### AIM OF THE TASK
After locating the line containing "text: 已离线保存 ->" in the entries below, please write out that line and the rest through the end exactly. Omit pictures.

### Source data
◇ ◇ ◇

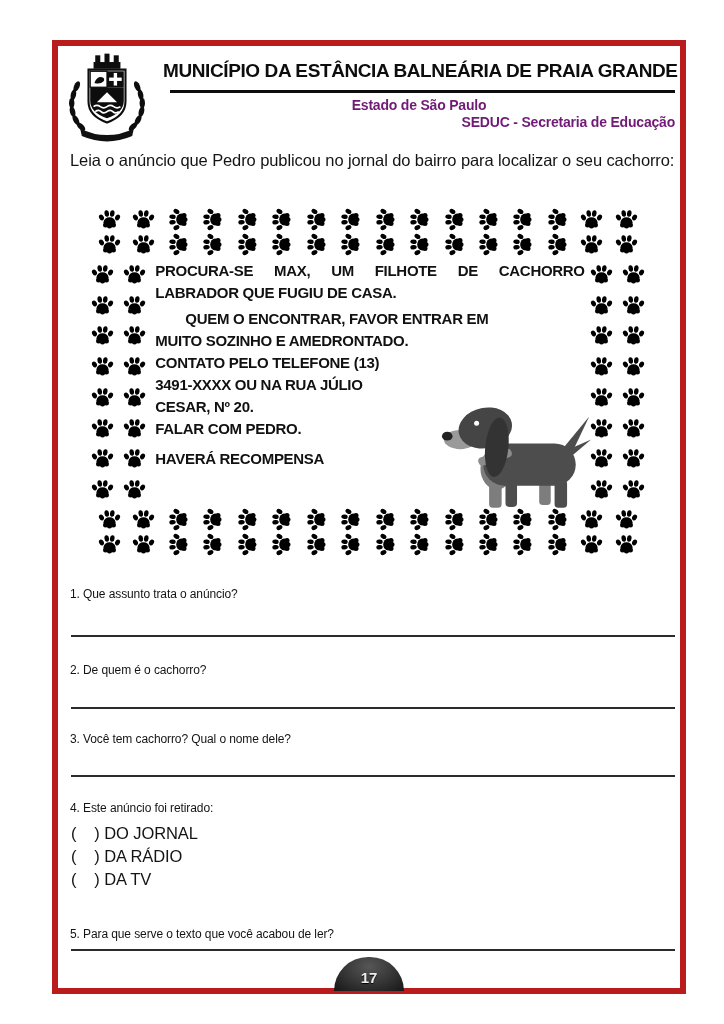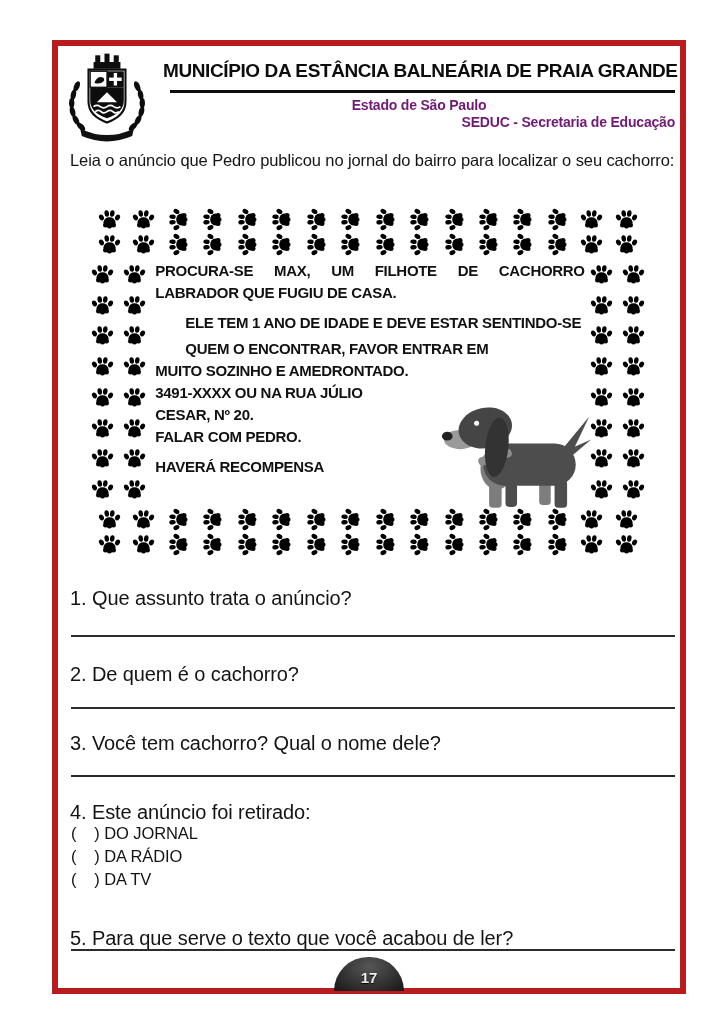"ELE TEM 1 ANO DE" div.adl { html: <div>ELE TEM 1 ANO DE IDADE E DEVE ESTAR SENTINDO-SE</div> -> none }
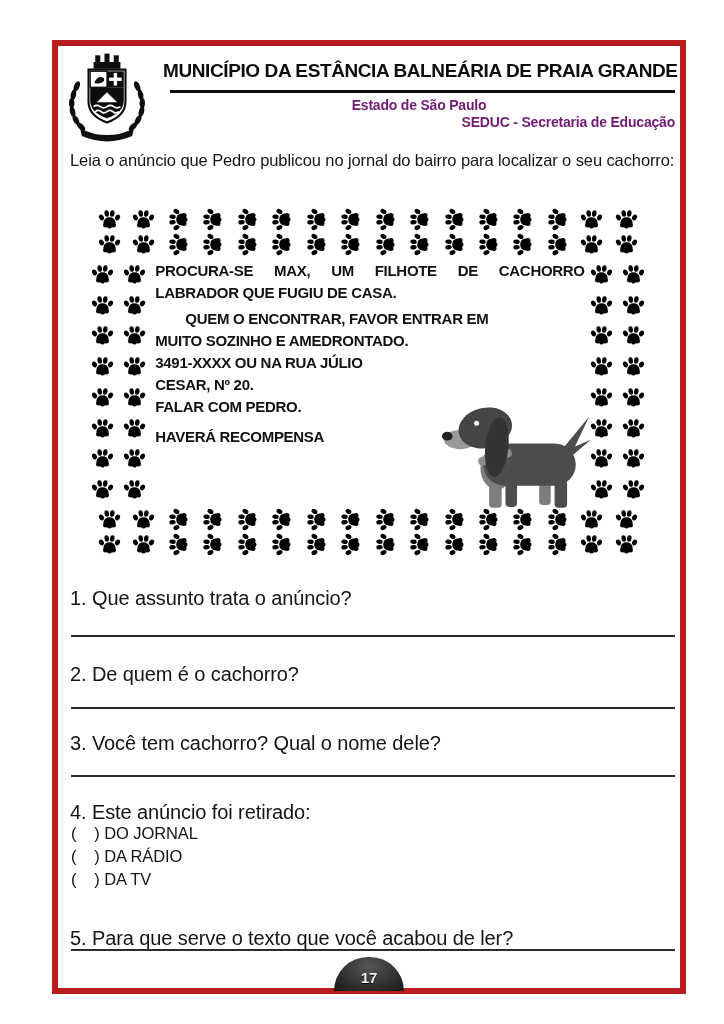"CONTATO PELO TELEFONE (13)" div.adl { html: none -> <div>CONTATO PELO TELEFONE (13)</div> }
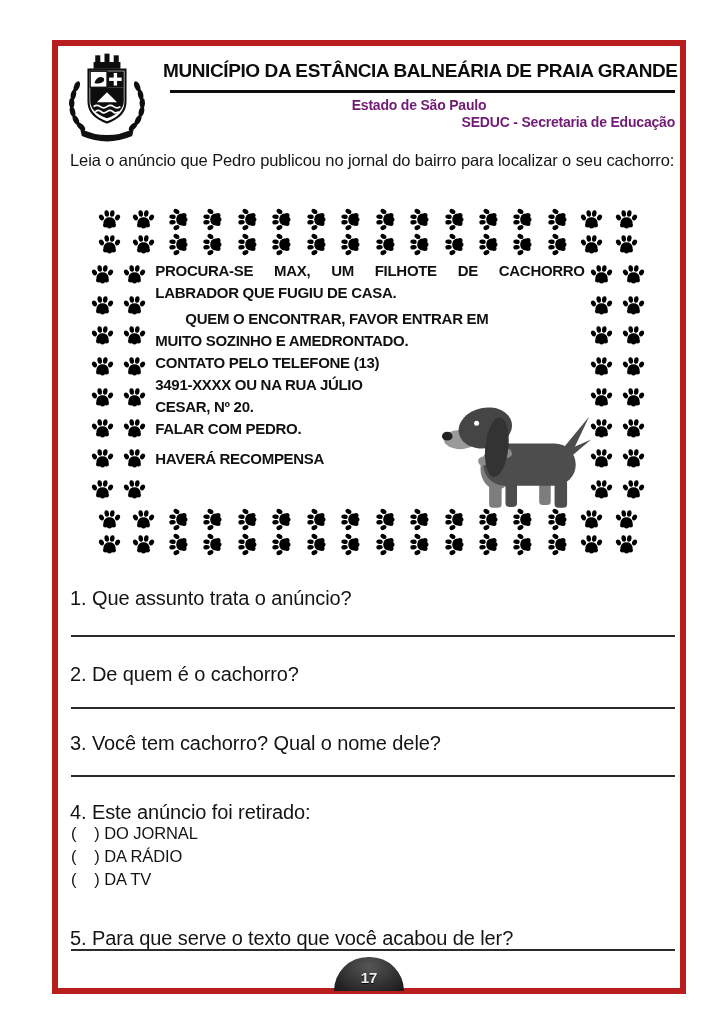"1. Que assunto trata o" .q { font-size: 20px -> 12px }
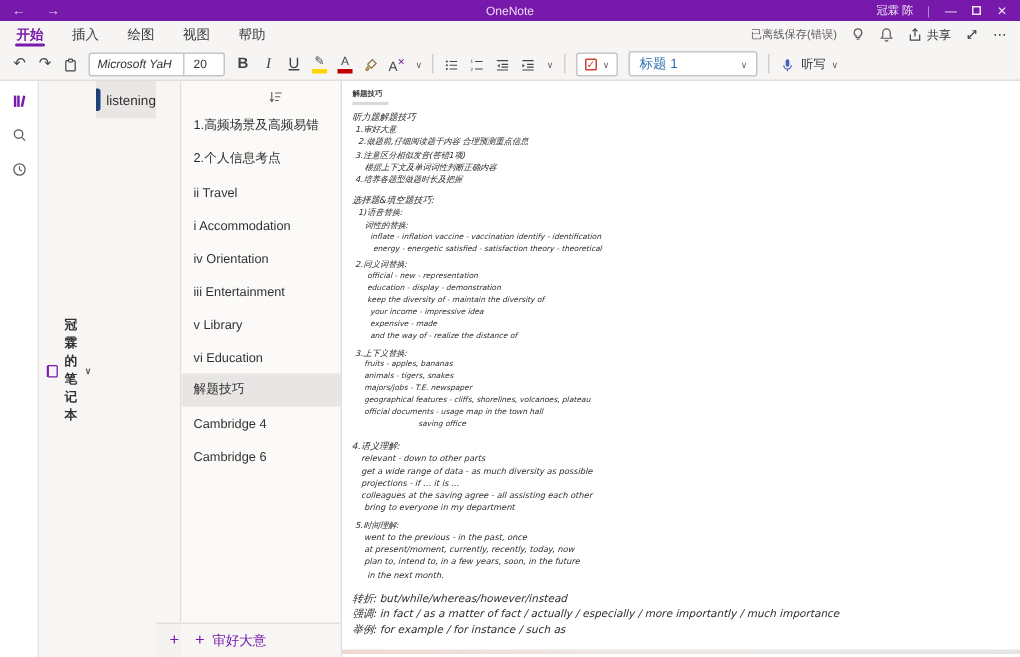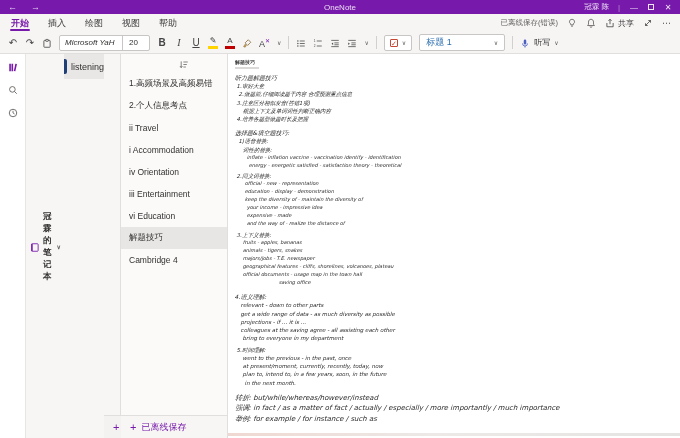"v Library" div.page-item { html: none -> <div> <span>v Library</span> </div> }
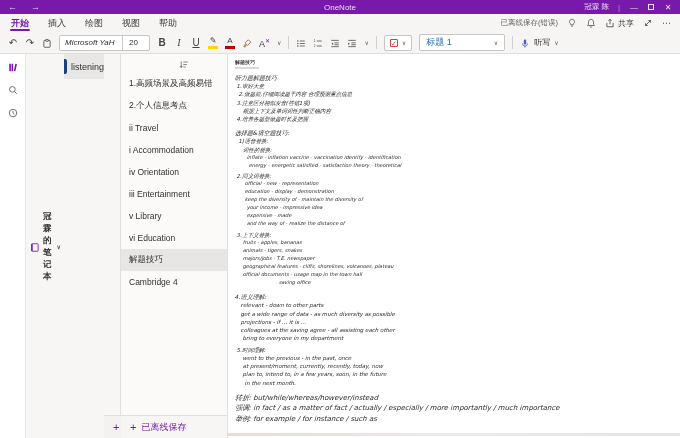"Cambridge 6" div.page-item { html: none -> <div> <span>Cambridge 6</span> </div> }
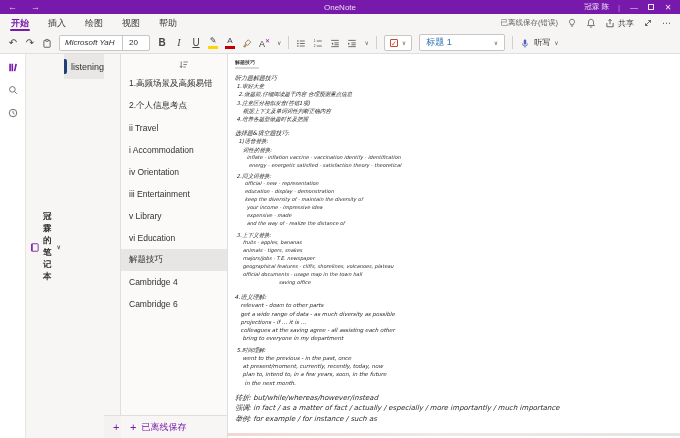"已离线保存" span { text: 已离线保存 -> 审好大意 }
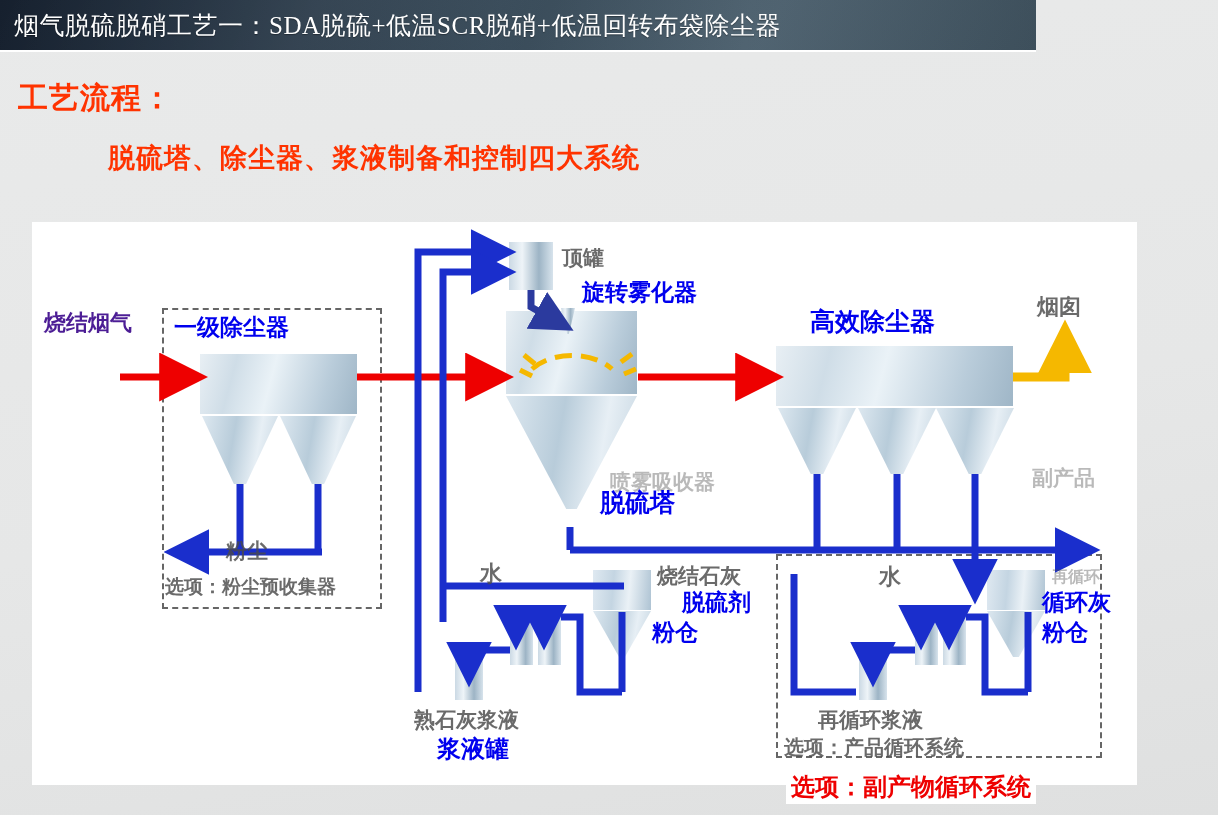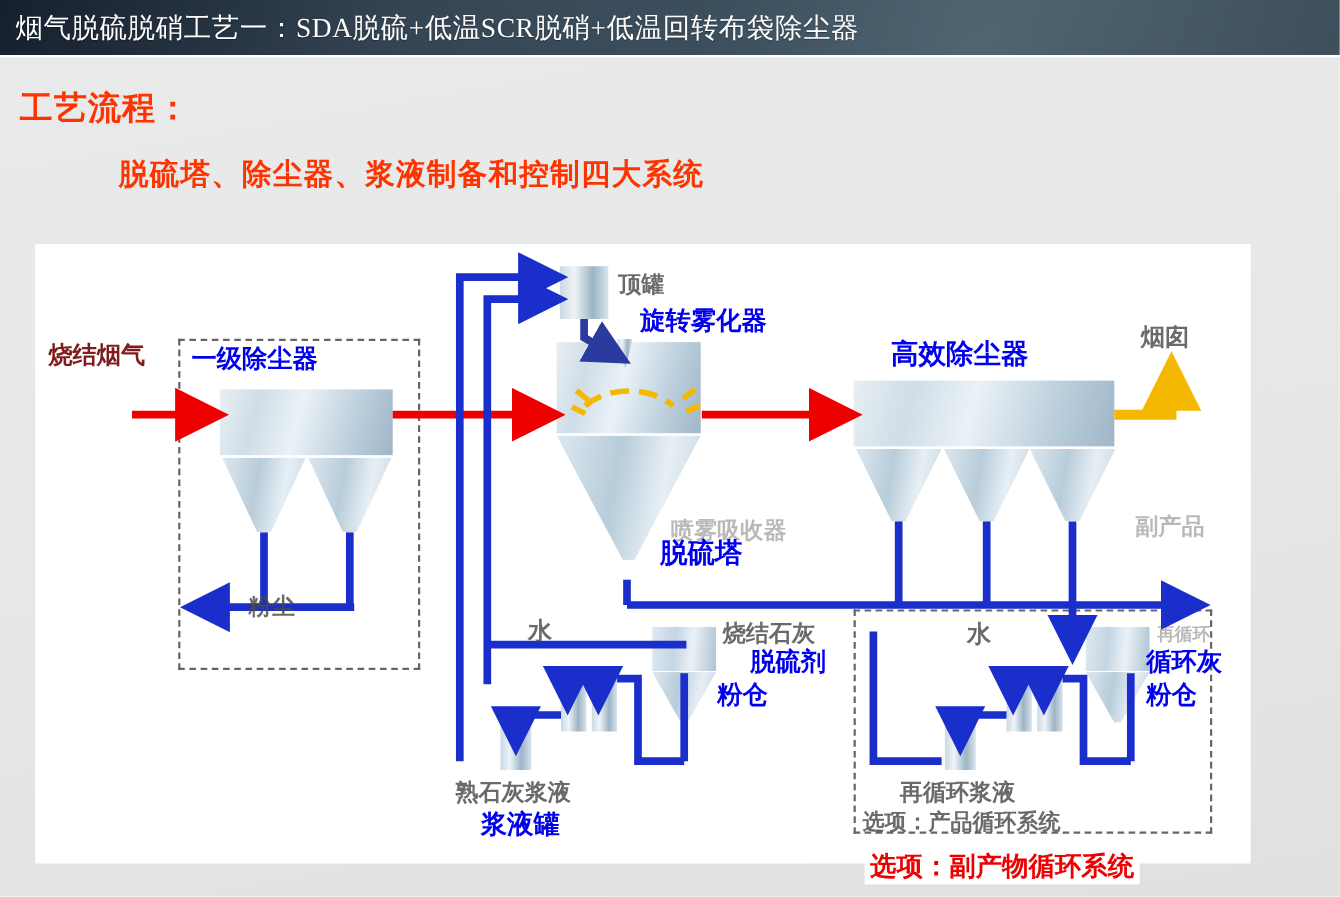"烟气脱硫脱硝工艺一：SDA脱硫+低温SCR脱硝+低温回转布袋除尘器" #title-bar { width: 1218px -> 1036px }
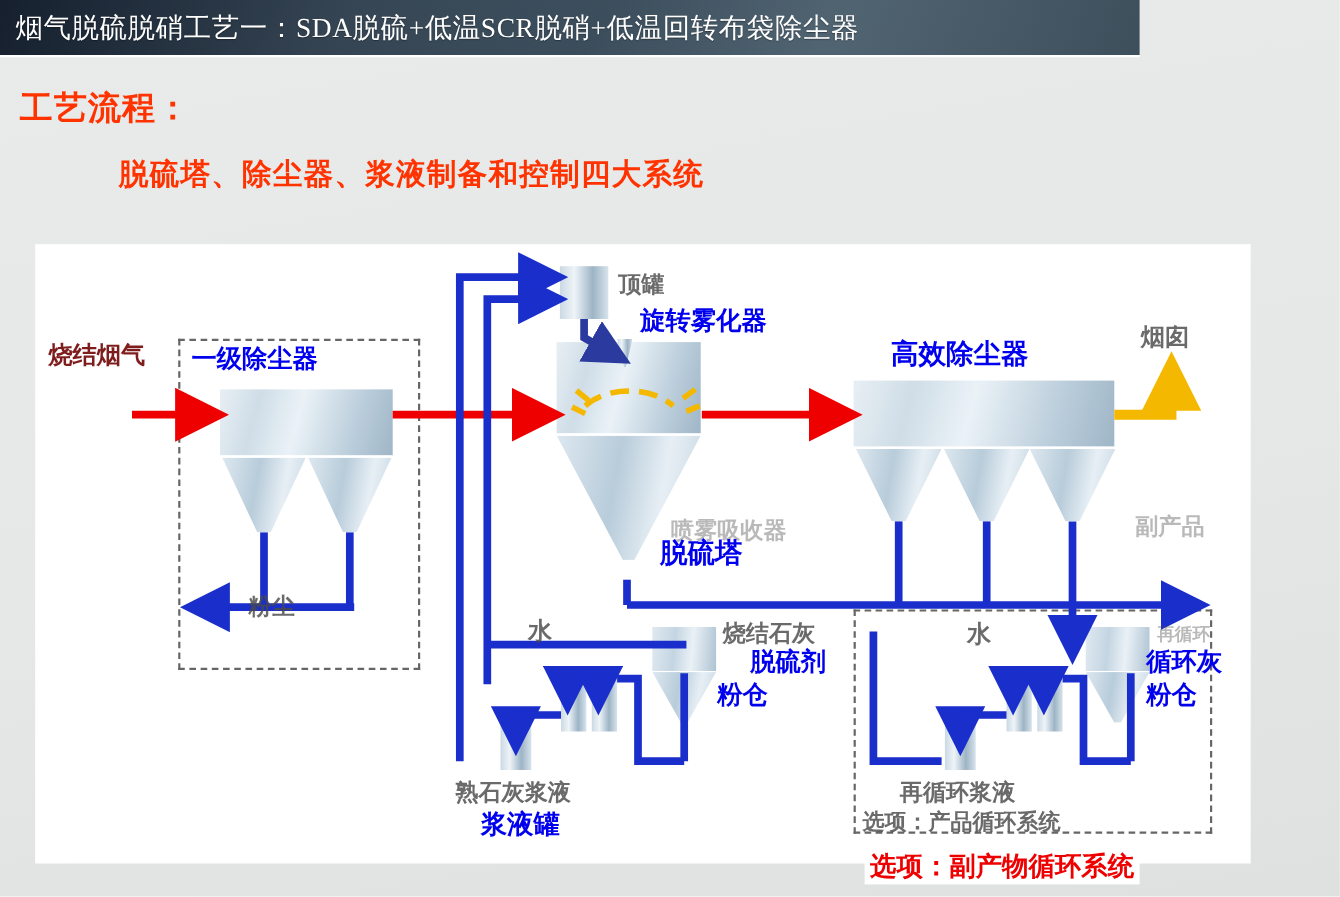"烧结烟气" .lbl-black { color: #7f1d1d -> #4c1d95 }
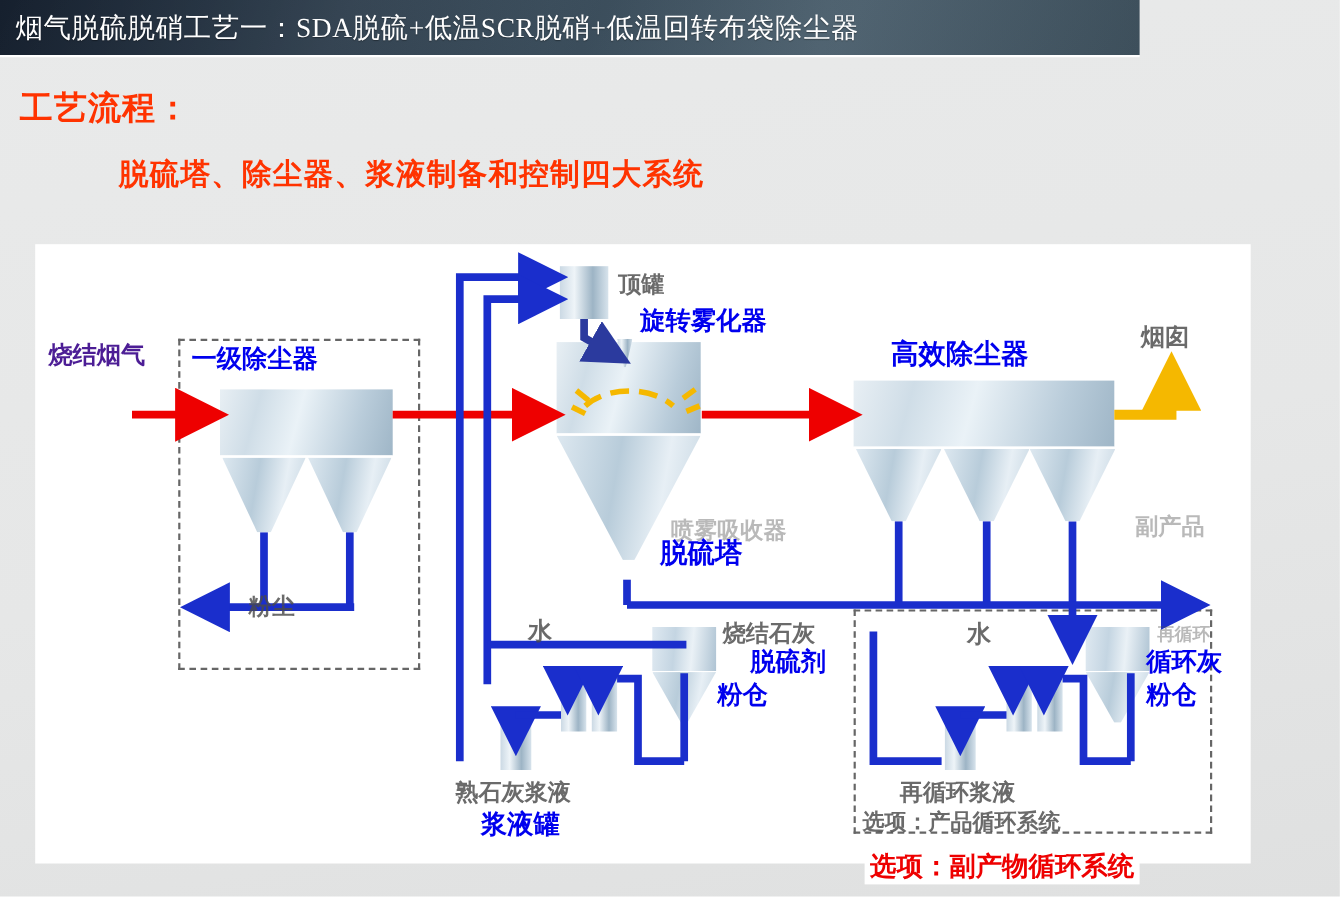"选项：粉尘预收集器" div.lbl-gray { html: none -> <div>选项：粉尘预收集器</div> }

◇ ◇ ◇

### SOLUTION TO THIS EXERCISE
"已离线保存" span { text: 已离线保存 -> 审好大意 }
"烟气脱硫脱硝工艺一：SDA脱硫+低温SCR脱硝+低温回转布袋除尘器" #title-bar { width: 1218px -> 1036px }
"烧结烟气" .lbl-black { color: #7f1d1d -> #4c1d95 }
"选项：粉尘预收集器" div.lbl-gray { html: none -> <div>选项：粉尘预收集器</div> }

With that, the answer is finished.